L’action proposée de roulement des groupes permet de donner un plus large accès aux outils à toute la communauté et, par le fait même, de résoudre une partie de la grande tension de ne pas pouvoir donner accès au projet à tous les élèves. Les deux enseignants impliqués lors de la première année du projet ont donc réfléchi en ce sens et ils ont même vu l’apport du petit groupe de 20 pour leurs futures actions, soit de créer des pairs aidants pour les aider dans l’intégration des TIC selon l’approche de coélaboration de connaissances dans la classe pléthorique : « Si on a les 20 là, on peut les, ils peuvent nous suppléer en quelque sorte, apprendre à d’autres élèves par la même méthode de coélaboration, c’est-à-dire de collaboration avec les autres élèves pour rentrer aussi dans les mêmes méthodes. » (Document sujet enseignant 2, ligne 7). Cette reconnaissance de l’apport de la sélection est également vue ici comme une action en transition correspondant à une résolution par double contrainte qui se situe dans le sous-triangle 4 objet – communauté - division du travail.

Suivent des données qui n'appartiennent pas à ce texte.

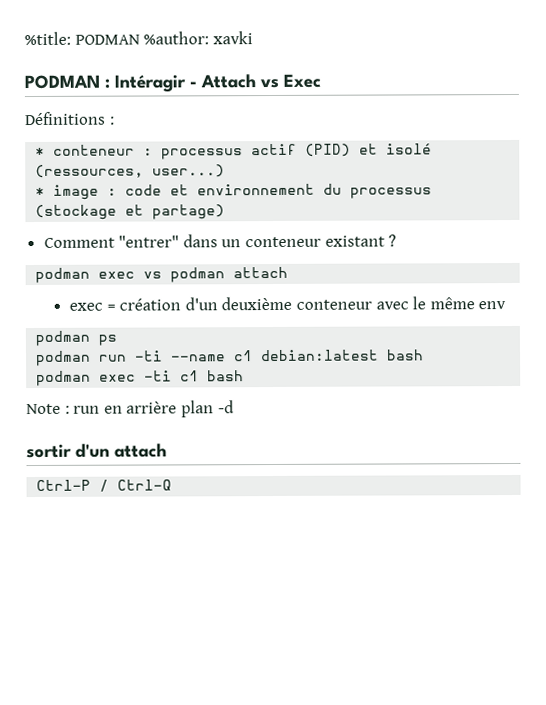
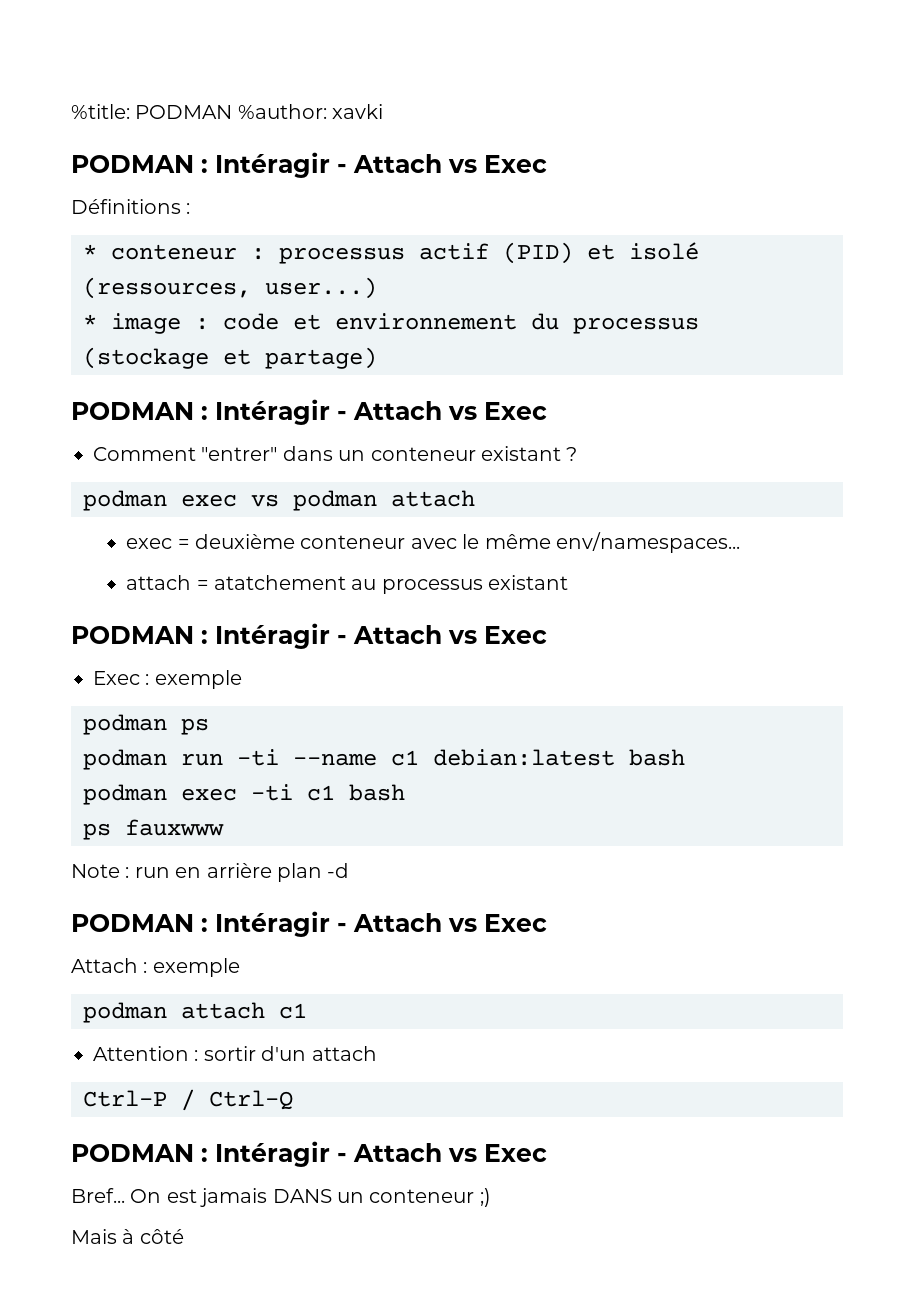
  * image : code et environnement du processus (stockage et partage)
+ PODMAN : Intéragir - Attach vs Exec
- exec = création d'un deuxième conteneur avec le même env
+ exec = deuxième conteneur avec le même env/namespaces...
+ attach = atatchement au processus existant
+ PODMAN : Intéragir - Attach vs Exec
+ Exec : exemple
+ ps fauxwww
  Note : run en arrière plan -d
- sortir d'un attach
+ PODMAN : Intéragir - Attach vs Exec
+ Attach : exemple
+ podman attach c1
+ Attention : sortir d'un attach
  Ctrl-P / Ctrl-Q
+ PODMAN : Intéragir - Attach vs Exec
+ Bref... On est jamais DANS un conteneur ;)
+ Mais à côté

93 Une répartition des actions est faite entre le sujet enseignant et ses élèves afin de distribuer l’activité de coélaboration de connaissances dans son grand groupe. À ce stade, l’enseignant n’a pas encore posé l’action de faire appel aux pairs aidants, mais il voit cette possibilité et c’est cette réflexion qui lui permettra plus tard de transformer concrètement sa pratique. Par les diverses tentatives de résolution de la grande tension, on voit que les actions se situent à certains endroits du système d’activité. Ceci vient réaffirmer l’importance de tenir compte de l’ensemble du système, car les solutions se situent parfois dans un autre pôle et c’est en partie ainsi que la dynamique systémique du modèle prend son sens.

Précisons ici que lors de la période d’initiation avec les sous-groupes de 20, les enseignants n’avaient pas encore vu les effets d’utiliser les nouveaux outils avec leurs classes pléthoriques complètes, donc ils ont réfléchi sur des aspects qui selon eux leur faciliteraient la tâche pour la suite, comme de faire appel aux élèves déjà initiés à la démarche. Ils ne pouvaient pas encore être pleinement conscients que la démarche de coÉco n’atteindrait peut-être pas la même efficience avec tous les élèves, même s’ils en avaient l’intuition et qu’ils ont abordé les aspects qui seraient difficiles.